Operation

Operation with Representers

Last updated 29 October 2016

Operation::Representer

Representer are a concept from Representable and Roar and help to parse and render documents, as found in JSON or XML APIs.

Operations usually receive the params hash and pass this to the form’s #validate method. The same works with documents, with the exception that the form needs a representer to deserialize the document.

With Representer included, operations can infer a representer from the contract class. The representer can be further customized in the ::representer block.

class Song::Create < Trailblazer::Operation
  include Representer

  contract do
    property :name
    validates :name, presence: true
  end

  representer do
    # inherited :name
    include Roar::JSON::HAL

    link(:self) { song_path(represented.id) }
  end

  def process(params)
    validate(params[:song]) do # params[:song] is a JSON document.
      contract.save
    end
  end
end

Deserialization

You now invoke the operation with a JSON document, not with a hash anymore.

Song::Create.(song: '{"title": "Fury"}')

In Operation#validate, the incoming params[:song] will now be treated as a document.

The operation’s representer will be passed into the form’s validate and used as the deserializer, as it can read JSON and understands the format’s specific semantics.

If you prefer to use the params hash for deserialization, include Deserializer::Hash.

class Create < Trailblazer::Operation
  include Representer
  include Representer::Deserializer::Hash

You can now pass the params hash into operation call. This will still use the representer, but no JSON parsing will happen.

Validation

After deserialization/population is finished, validation and processing is analogue to a “normal” non-representer operation.

Rendering

The Representer module also imports to_json.

Song::Create.(song: '{"title": "Fury"}').to_json
#=> '{"title": "Fury","_links":{"self":"/songs/1"}}'

In to_json, the operation’s model will be passed to the representer and rendered using the representer.

For a better understanding, here are the pseudo mechanics.

module Representer
  def to_json(options={})
    self.class.representer. # retrieve operation's representer.
      new(represented).     # instantiate decorator. #represented returns #model.
      to_json(options)      # call decorator's rendering.
  end
end

If you want to render the contract instead (or anything else), override Operation#represented.

class Show < Trailblazer::Operation
  include Trailblazer::Operation::Representer

  def represented
    contract
  end

Passing Options

Note that you can also pass your own options to the rendering.

class Show < Trailblazer::Operation
  include Trailblazer::Operation::Representer

  def to_json(*)
    super(
      include:      [:title, :comments],
      user_options: { is_admin: policy.signed_in? }
    )
  end

To learn how Representable processes options, read the docs.

Input and Output Representers

The idea when including Representer is that you want the same representer to deserialize input and render the response document.

Sometimes, this is not desired, and you want to use different representers for handling input and output.

To use a representer for rendering, only, include Rendering.

class Create < Trailblazer::Operation
  extend Representer::DSL
  include Representer::Rendering

  representer do # will be used in #to_json.
    property :genre, as: :songGenre
  end

This will only add Operation#to_json. Parsing will still be done without a representer.

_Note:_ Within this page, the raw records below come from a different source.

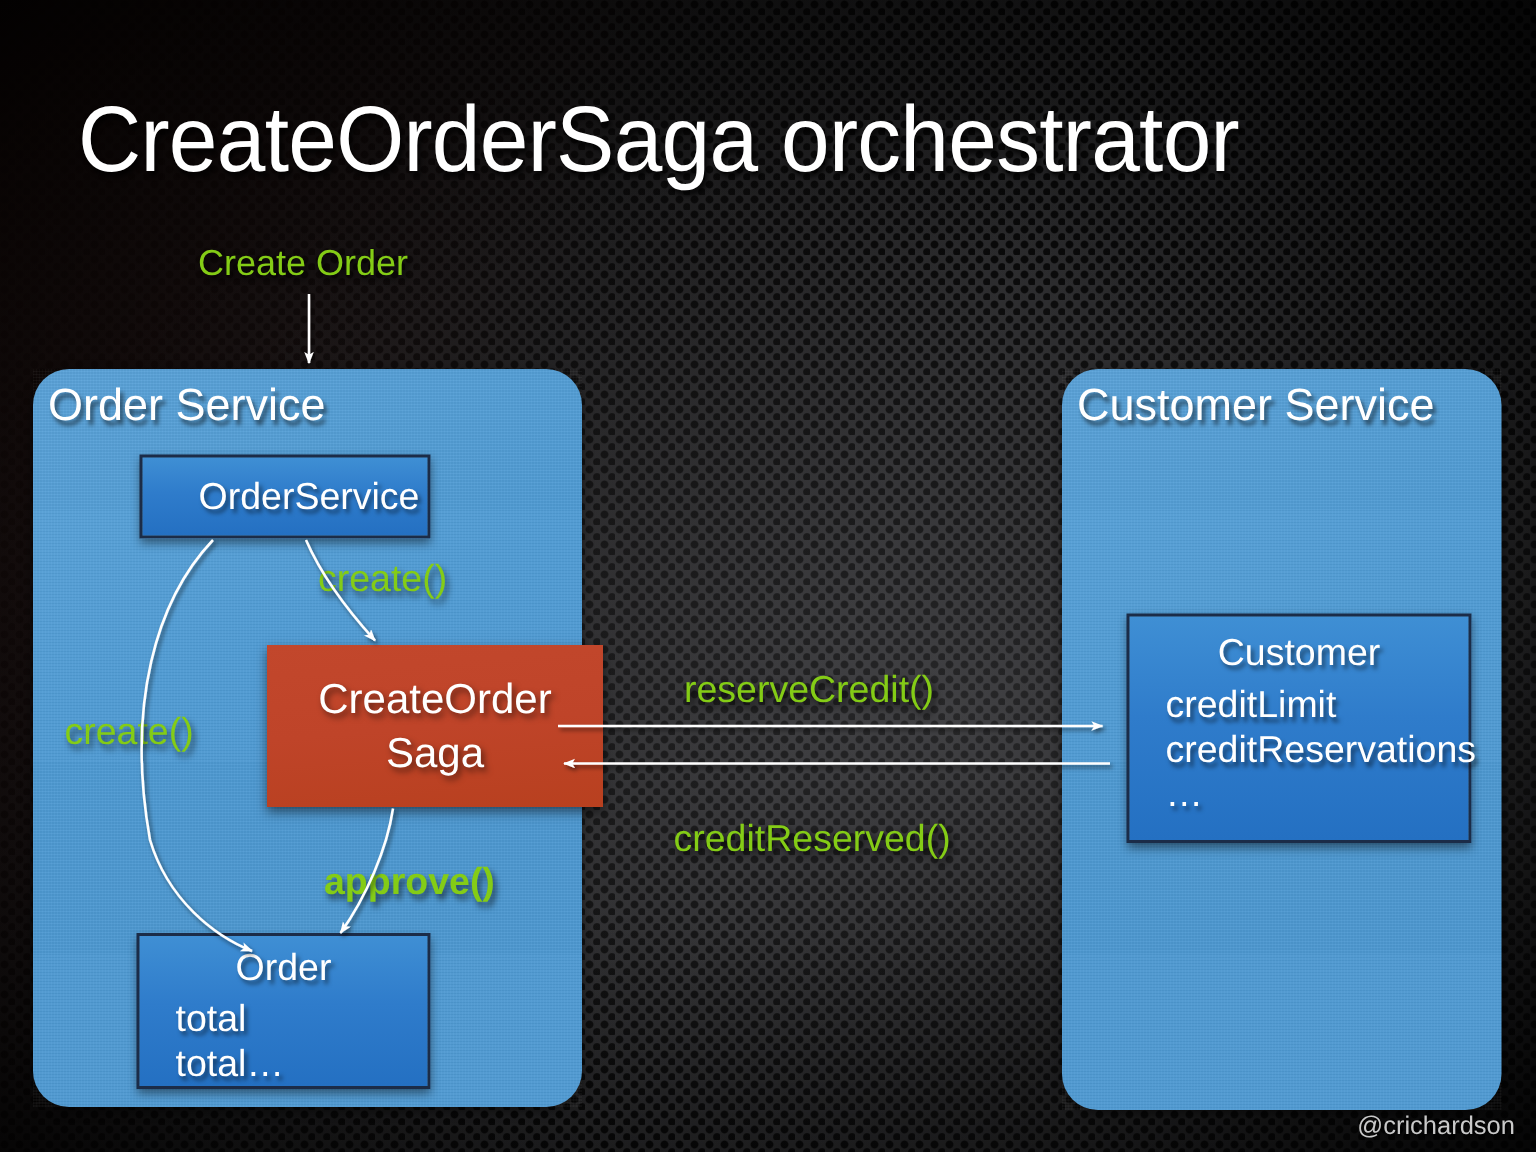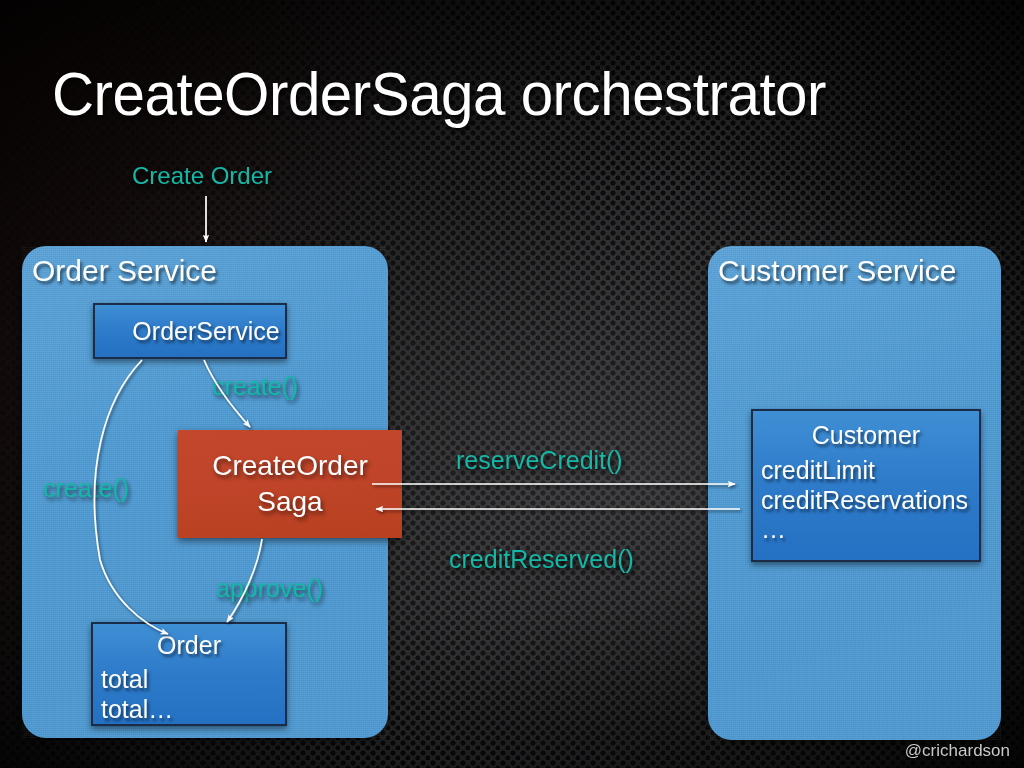--- a/index.html
+++ b/index.html
@@ -107,21 +107,21 @@
     display: block;
     text-align: center;
     font-size: 25px;
     line-height: 34px;
     color: #ffffff;
     text-shadow: 2px 3px 3px rgba(0,0,0,0.5);
     white-space: nowrap;
   }
   .class-attrs {
     display: block;
-    padding-left: 8px;
+    padding-left: 24px;
     font-size: 25px;
     line-height: 30px;
     color: #ffffff;
     text-shadow: 2px 3px 3px rgba(0,0,0,0.5);
     white-space: nowrap;
   }
 
   #order-service-box { left: 93px; top: 303px; width: 194px; height: 56px; }
   #order-service-box .class-title { line-height: 52px; padding-left: 32px; }
 
@@ -155,31 +155,31 @@
     text-align: center;
     text-shadow: 2px 3px 4px rgba(0,0,0,0.55);
     white-space: pre-line;
   }
 
   
   .edge-label {
     position: absolute;
     font-size: 25px;
     line-height: 30px;
-    color: #14b8a6;
+    color: #84cc16;
     white-space: nowrap;
     text-shadow: 2px 3px 4px rgba(0,0,0,0.6);
     z-index: 6;
   }
   .edge-label.dark-bg { text-shadow: 2px 3px 5px rgba(0,0,0,0.85); }
 
   #label-create-order   { left: 132px; top: 161px; font-size: 24px; }
   #label-create-right   { left: 212px; top: 371px; }
   #label-create-left    { left: 43px;  top: 473px; }
-  #label-approve        { left: 216px; top: 573px; }
+  #label-approve        { left: 216px; top: 573px; font-weight: bold; }
   #label-reserve-credit { left: 456px; top: 426px; margin-top: 19px; }
   #label-credit-reserved{ left: 449px; top: 544px; }
 
   
   #connectors {
     position: absolute;
     inset: 0;
     width: 1024px;
     height: 768px;
     z-index: 7;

Alternatively, you can implement the rendering yourself by only including a Deserializer module.

class Create < Trailblazer::Operation
  extend Representer::DSL
  include Representer::Deserializer::Hash

  representer do # will be used in #validate.
    property :genre, as: :songGenre
  end

  def to_json(*)
    Create::Representer.new(model).to_json
  end

Note that you need to always extend Representer::DSL to import the representer block.

Composable Interface

You can set your own representer class if you don’t want it to be inferred.

class Create < Trailblazer::Operation
  self.representer_class = SongRepresenter

Responder

The Operation::Responder module adds methods to use an operation instance directly with Rails responders. This is why this module comes from the trailblazer-rails gem.

class Create < Trailblazer::Operation
  include Responder
  include Representer

  representer ..
end

The operation can now be passed to respond_to.

def create
  op = Comment::Create.(params)
  respond_to op
end

This is done automatically when using Trailblazer::Controller#respond.